▸ Activity
Looking at the data below, how many lines include the word "sudo"? Respond with the number only.

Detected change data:
#####

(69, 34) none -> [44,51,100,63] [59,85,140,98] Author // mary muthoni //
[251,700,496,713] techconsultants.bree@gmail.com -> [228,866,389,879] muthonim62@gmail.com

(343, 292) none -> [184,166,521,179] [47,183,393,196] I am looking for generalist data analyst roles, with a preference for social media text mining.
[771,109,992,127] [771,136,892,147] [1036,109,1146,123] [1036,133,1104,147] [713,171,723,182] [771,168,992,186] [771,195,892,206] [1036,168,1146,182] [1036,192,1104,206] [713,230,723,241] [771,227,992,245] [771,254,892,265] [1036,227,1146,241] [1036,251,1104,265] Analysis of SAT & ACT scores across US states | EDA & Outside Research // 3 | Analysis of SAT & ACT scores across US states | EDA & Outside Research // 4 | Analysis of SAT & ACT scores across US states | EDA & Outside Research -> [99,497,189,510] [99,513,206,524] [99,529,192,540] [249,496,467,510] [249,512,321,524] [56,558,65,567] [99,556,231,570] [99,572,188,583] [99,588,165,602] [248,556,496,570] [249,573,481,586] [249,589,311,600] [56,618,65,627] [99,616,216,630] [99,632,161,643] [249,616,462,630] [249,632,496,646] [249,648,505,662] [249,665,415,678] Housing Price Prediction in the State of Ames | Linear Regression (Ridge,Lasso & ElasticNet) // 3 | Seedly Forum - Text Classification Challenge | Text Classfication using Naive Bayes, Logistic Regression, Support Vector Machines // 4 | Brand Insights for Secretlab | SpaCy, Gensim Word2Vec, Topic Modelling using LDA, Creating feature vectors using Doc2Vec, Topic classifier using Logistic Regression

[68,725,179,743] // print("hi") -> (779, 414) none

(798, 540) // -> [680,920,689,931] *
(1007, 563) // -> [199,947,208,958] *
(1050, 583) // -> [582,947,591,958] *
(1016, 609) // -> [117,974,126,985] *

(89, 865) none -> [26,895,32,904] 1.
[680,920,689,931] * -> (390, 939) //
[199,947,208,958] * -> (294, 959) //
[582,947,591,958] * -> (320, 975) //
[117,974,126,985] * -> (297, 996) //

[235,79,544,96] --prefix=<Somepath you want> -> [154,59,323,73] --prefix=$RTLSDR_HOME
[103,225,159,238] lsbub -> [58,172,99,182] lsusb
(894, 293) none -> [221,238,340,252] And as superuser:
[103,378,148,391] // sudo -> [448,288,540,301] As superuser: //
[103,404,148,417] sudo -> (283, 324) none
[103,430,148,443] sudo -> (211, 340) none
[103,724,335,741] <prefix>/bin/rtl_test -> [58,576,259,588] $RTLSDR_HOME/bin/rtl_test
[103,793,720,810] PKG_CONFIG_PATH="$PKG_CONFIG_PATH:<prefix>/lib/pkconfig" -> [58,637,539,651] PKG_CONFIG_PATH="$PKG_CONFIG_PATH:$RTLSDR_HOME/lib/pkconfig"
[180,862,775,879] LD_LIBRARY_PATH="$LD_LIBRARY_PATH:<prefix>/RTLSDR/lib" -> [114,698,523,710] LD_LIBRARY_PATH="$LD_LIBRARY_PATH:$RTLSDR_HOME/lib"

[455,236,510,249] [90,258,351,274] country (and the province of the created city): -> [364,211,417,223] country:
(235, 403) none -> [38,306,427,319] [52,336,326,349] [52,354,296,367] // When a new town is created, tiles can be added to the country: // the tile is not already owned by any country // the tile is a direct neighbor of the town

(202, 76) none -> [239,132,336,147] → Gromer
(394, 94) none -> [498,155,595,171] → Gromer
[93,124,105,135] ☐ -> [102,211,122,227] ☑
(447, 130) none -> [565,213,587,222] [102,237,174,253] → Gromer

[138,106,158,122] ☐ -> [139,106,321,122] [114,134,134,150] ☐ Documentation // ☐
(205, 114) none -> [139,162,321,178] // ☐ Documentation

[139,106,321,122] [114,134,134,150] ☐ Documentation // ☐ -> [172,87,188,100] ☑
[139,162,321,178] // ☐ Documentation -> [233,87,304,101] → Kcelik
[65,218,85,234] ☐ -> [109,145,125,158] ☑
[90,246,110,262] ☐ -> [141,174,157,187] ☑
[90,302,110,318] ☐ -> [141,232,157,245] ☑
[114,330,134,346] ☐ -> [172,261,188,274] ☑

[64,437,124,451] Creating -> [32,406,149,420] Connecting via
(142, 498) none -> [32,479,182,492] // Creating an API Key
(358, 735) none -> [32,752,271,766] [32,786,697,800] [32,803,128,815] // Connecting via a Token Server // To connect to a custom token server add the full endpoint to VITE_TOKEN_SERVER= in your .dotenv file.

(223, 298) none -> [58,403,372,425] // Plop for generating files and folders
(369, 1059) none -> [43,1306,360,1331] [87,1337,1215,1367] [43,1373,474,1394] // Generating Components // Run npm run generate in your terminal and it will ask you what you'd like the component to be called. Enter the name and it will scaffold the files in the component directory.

#####

▸ Expected output
3